------ GIVEN RECORDS ------

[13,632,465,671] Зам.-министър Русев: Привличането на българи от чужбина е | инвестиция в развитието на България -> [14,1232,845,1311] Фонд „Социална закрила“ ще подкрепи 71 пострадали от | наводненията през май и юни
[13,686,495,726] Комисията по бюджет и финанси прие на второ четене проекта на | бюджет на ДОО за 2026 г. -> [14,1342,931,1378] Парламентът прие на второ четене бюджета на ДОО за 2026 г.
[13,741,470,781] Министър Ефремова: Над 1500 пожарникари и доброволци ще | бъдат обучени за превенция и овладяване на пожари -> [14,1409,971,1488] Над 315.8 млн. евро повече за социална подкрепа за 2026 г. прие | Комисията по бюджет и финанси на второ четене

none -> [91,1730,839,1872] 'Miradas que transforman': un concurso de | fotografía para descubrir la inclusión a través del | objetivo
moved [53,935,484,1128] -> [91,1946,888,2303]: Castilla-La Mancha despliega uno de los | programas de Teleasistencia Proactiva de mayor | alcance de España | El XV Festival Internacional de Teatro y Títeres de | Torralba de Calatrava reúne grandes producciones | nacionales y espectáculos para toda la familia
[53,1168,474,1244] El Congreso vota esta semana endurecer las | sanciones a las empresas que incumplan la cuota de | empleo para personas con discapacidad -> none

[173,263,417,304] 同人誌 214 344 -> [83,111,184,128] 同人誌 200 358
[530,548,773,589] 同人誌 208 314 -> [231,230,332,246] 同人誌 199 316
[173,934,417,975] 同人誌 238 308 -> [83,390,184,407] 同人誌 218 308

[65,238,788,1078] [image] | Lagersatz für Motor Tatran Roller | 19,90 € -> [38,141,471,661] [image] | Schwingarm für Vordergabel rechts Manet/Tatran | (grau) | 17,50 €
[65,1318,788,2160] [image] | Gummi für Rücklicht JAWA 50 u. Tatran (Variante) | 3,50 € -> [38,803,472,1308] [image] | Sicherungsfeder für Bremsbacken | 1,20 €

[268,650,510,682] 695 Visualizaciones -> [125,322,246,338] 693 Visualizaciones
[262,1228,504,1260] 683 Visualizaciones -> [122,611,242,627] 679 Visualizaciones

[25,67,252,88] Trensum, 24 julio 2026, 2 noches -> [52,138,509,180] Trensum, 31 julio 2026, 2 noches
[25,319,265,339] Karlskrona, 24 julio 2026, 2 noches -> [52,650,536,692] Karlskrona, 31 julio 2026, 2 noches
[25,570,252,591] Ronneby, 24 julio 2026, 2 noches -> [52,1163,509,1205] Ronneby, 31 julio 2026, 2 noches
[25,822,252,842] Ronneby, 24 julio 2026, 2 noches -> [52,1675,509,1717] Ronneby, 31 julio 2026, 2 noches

------

**YOUR TASK**. Every line from the line containing "[25,67,252,88] Trensum, 24" through the line containing "[25,319,265,339] Karlskrona, 24" in the records above must be retyped exactly. Leave out the rest.

**TASK ANSWER**.
[25,67,252,88] Trensum, 24 julio 2026, 2 noches -> [52,138,509,180] Trensum, 31 julio 2026, 2 noches
[25,319,265,339] Karlskrona, 24 julio 2026, 2 noches -> [52,650,536,692] Karlskrona, 31 julio 2026, 2 noches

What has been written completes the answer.